Sorry to read about this. A similar thing happened to me with my now ex partner (I’m male, by the way). She has an ex that she remained friendly with. She would talk about him A LOT. A few months ago she let slip that they had been discussing something very minor I had done that had annoyed her and his reaction, ‘I would never do that to you.’ Yuck. Creepy. Alarm bells. At the time, I felt hurt quite hurt but decided not to make a big deal about it and tried to let it go.

A couple of months later, completely out of the blue, a situation came up with this ex that I was not prepared to accept and that led to our break up. Very painful for me, I still don’t know the truth and never will and I suppose I will be struggling to make sense of it for a very long time. I now wish I had brought things to a head when she reported their conversation... Maybe we could have sorted things out or maybe ending the relationship that way would have spared me a lot of heartache and left my dignity intact.

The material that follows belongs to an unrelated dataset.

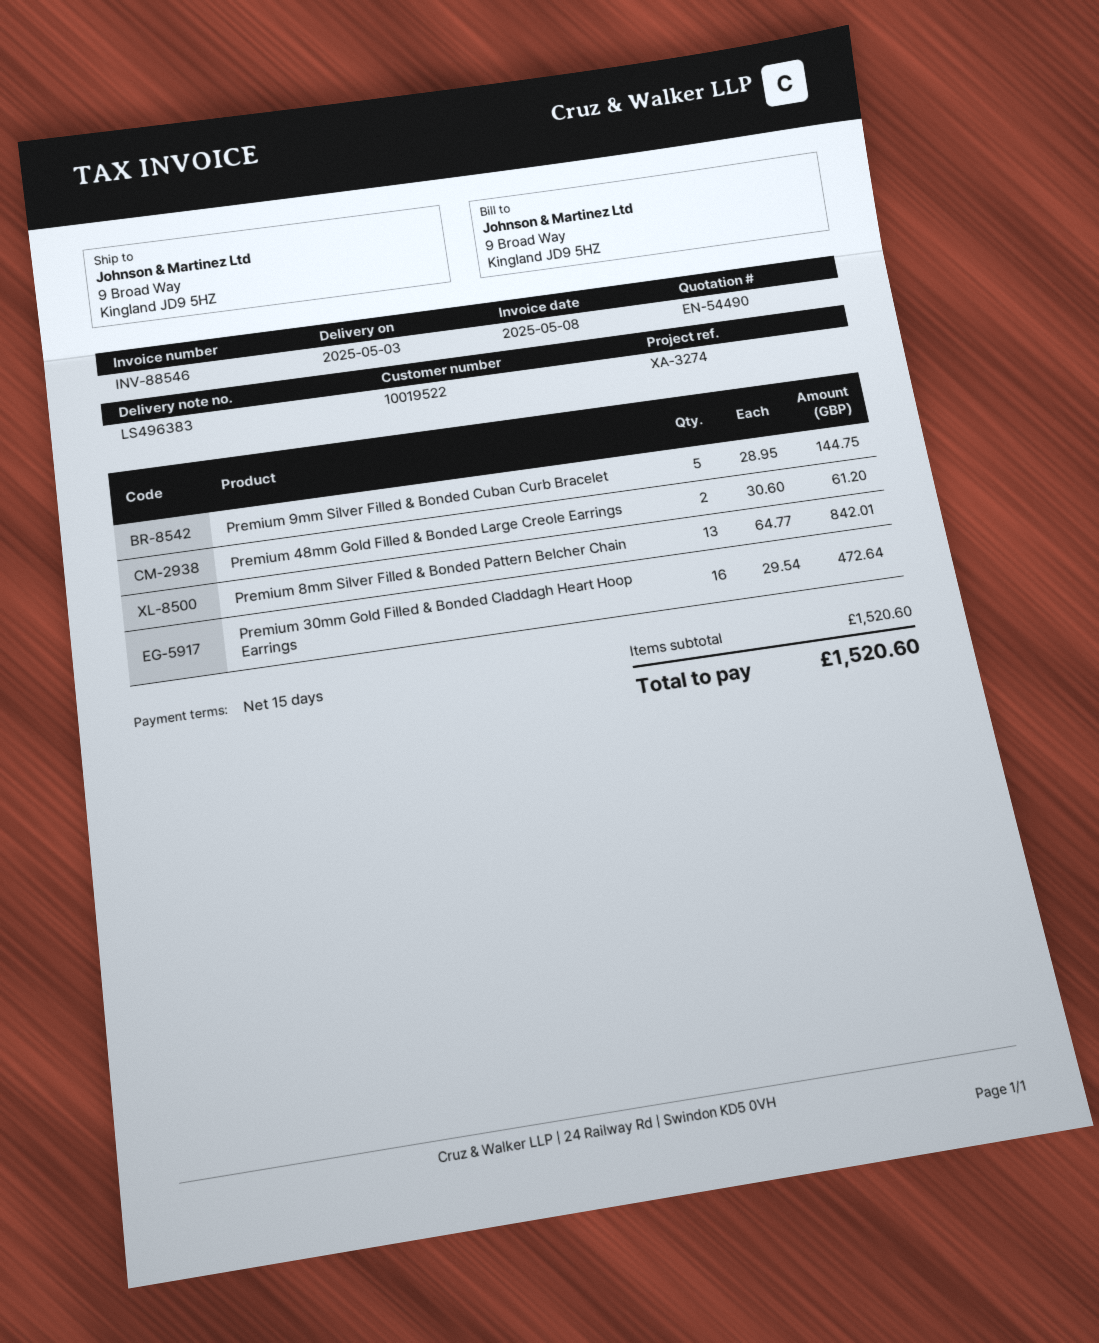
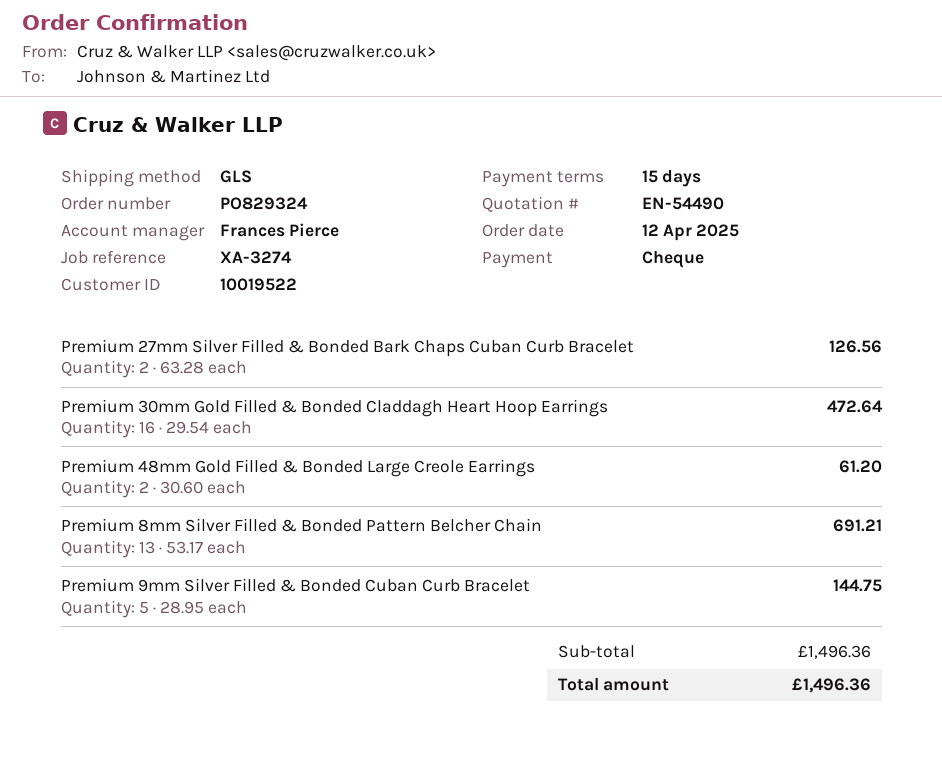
Premium 8mm Silver Filled & Bonded Pattern Belcher Chain: 13 x 64.77 = 842.01 -> 13 x 53.17 = 691.21
Premium 27mm Silver Filled & Bonded Bark Chaps Cuban Curb Bracelet: none -> 2 x 63.28 = 126.56
subtotal: 1520.60 -> 1496.36
total: 1520.60 -> 1496.36

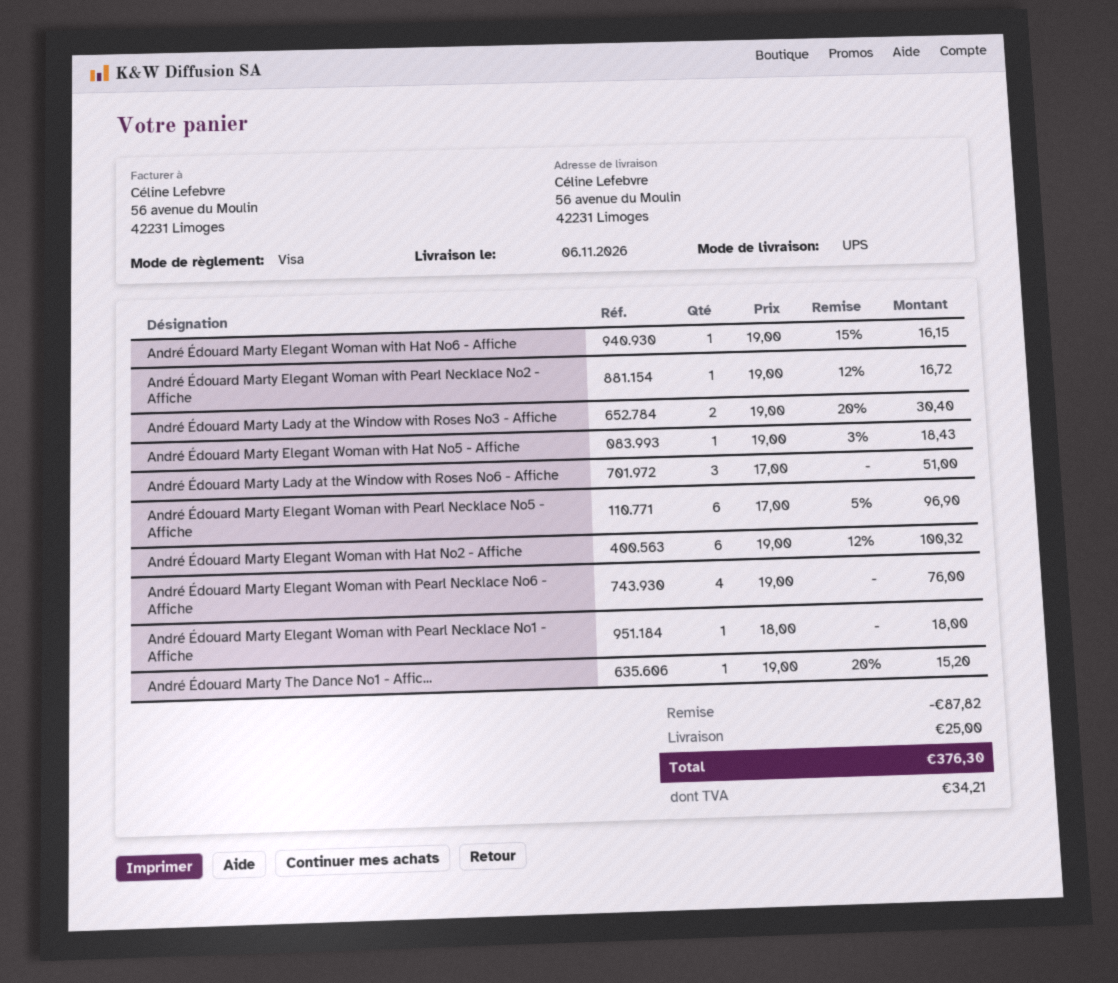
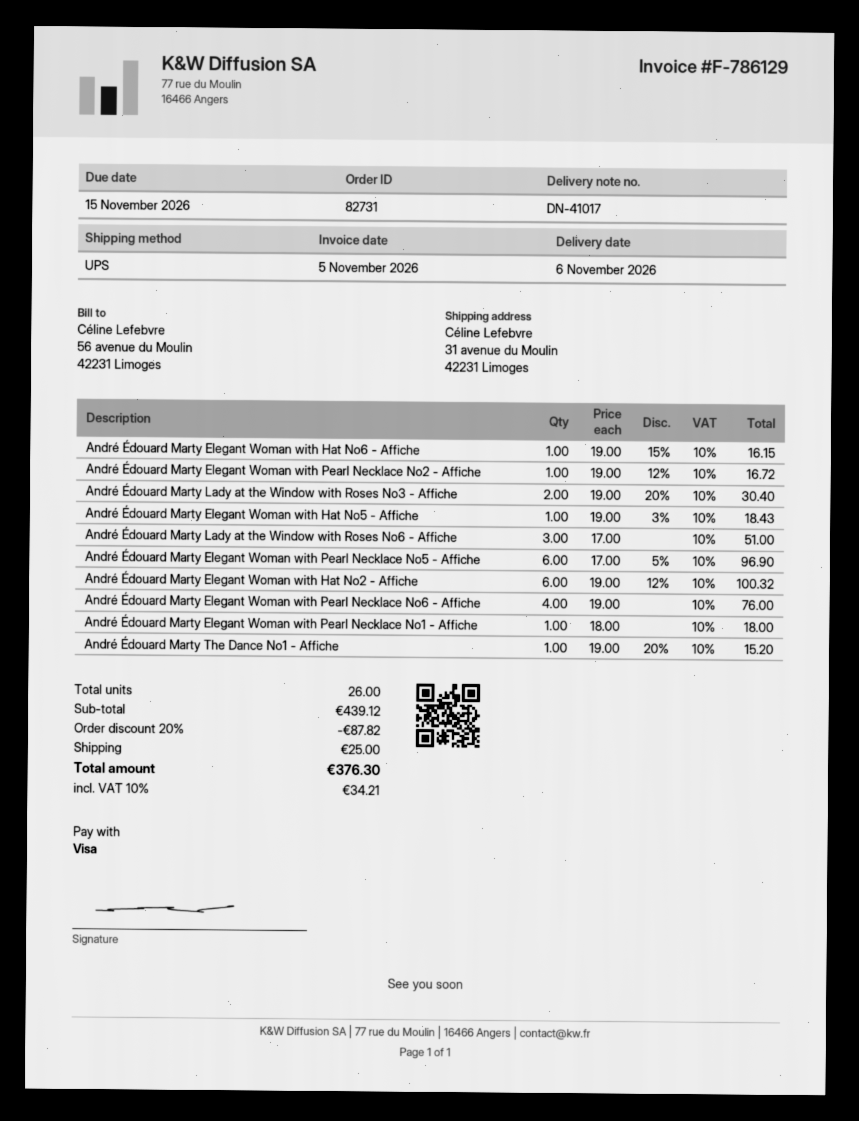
ship to: 56 avenue du Moulin, 42231 Limoges -> 31 avenue du Moulin, 42231 Limoges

So my advice to you is that doing nothing now is not an option. Don’t put yourself through the anguish. It’ll only develop into an even worse situation somewhere down the line. You need to make it clear that this is not acceptable to you. How you do that is your business but I’d suggest as a minimum he needs to cease texting this woman altogether, change his phone number (there is no reason a colleague needs his personal number) and start looking for another job. He sounds awful, by the way.

Good luck.

AnyFucker · 31/01/2017 22:26

That is good advice from same

AndTheBandPlayedOn · 31/01/2017 22:38

Actions speak louder than words. He told you what he thought you wanted to hear to get him out of hot water in that moment. The subsequent actions disproved his sincerity. His words are not to be trusted.
It is valid to play a "long game" in getting out of the relationship.
Emotionally detach.
Your new paychecks will be going into your very own account, yes?
Stop sleeping with him...you know, you need as much sleep as possible to tend to the dc and be well rested for your job. Maybe he will get in his head to leave you=result!

I am sorry you are going through this. Hug your dc extra every day.